En octobre dernier, NPR a fait passer l'Arizona d'un parti à tendance démocrate à un parti indécis ; le Texas — après beaucoup d'hésitations — d'un parti à tendance républicaine à un parti indécis ; le Montana d'un parti fermement républicain à un parti probablement républicain ; et le New Hampshire d'un parti fermement démocrate à un parti à tendance démocrate.
M. Trump a été confronté à une situation similaire en 2016, même si s’il gagne cette fois-ci, cela représentera des erreurs de sondage encore plus importantes que celles enregistrées dans des États clés il y a quatre ans.
Si les calculs sont difficiles pour Trump, tout n'est pas noir. Son avance se situe dans la marge d'erreur des sondages dans les sept États clés et dans une circonscription électorale clé du Maine. (Contrairement à tous les autres États, le Nebraska et le Maine n'appliquent pas le système du « winner-take-all », mais répartissent leurs votes électoraux par une combinaison de votes à l'échelle de l'État et de votes au niveau des circonscriptions.)

Au Texas et dans l'Ohio, Trump devance actuellement Biden dans les sondages.
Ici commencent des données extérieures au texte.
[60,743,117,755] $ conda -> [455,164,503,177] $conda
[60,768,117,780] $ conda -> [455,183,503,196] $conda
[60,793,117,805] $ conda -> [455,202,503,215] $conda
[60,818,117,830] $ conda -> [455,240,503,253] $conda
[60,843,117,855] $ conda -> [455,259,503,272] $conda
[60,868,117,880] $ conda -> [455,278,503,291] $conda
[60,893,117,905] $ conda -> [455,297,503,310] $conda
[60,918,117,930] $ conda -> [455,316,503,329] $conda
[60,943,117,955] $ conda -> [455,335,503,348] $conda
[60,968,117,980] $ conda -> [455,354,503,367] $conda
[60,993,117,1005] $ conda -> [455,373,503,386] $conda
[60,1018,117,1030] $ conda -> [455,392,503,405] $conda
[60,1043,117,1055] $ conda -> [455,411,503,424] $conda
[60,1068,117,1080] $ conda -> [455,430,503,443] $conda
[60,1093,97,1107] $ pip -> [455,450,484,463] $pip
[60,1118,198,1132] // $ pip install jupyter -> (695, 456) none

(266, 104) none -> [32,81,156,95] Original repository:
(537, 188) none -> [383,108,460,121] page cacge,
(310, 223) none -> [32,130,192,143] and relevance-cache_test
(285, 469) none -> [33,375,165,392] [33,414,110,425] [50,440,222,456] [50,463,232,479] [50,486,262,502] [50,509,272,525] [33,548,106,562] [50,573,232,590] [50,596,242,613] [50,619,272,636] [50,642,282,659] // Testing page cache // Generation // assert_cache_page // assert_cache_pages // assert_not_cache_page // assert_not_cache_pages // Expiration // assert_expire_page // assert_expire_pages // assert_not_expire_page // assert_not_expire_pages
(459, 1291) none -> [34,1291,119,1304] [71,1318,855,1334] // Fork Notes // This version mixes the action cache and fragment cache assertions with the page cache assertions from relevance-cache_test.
Ailleurs – Géorgie, Iowa, Floride, Caroline du Nord, Arizona et 2e district du Maine – Biden devance en moyenne d'environ 3 points de pourcentage, voire moins.
Si toutes ces régions devaient aller à l’encontre de M. Trump, et si tous les États favorables à Biden, à l’exception de la Pennsylvanie, devaient rester fidèles à l’ancien vice-président, la carte électorale serait de 259-259.
La Pennsylvanie serait alors l'État décisif. Le dépouillement pourrait également prendre plus de temps cette année, car le volume de bulletins de vote par correspondance y est généralement moins important. Le résultat de l'élection pourrait alors être incertain le soir du scrutin.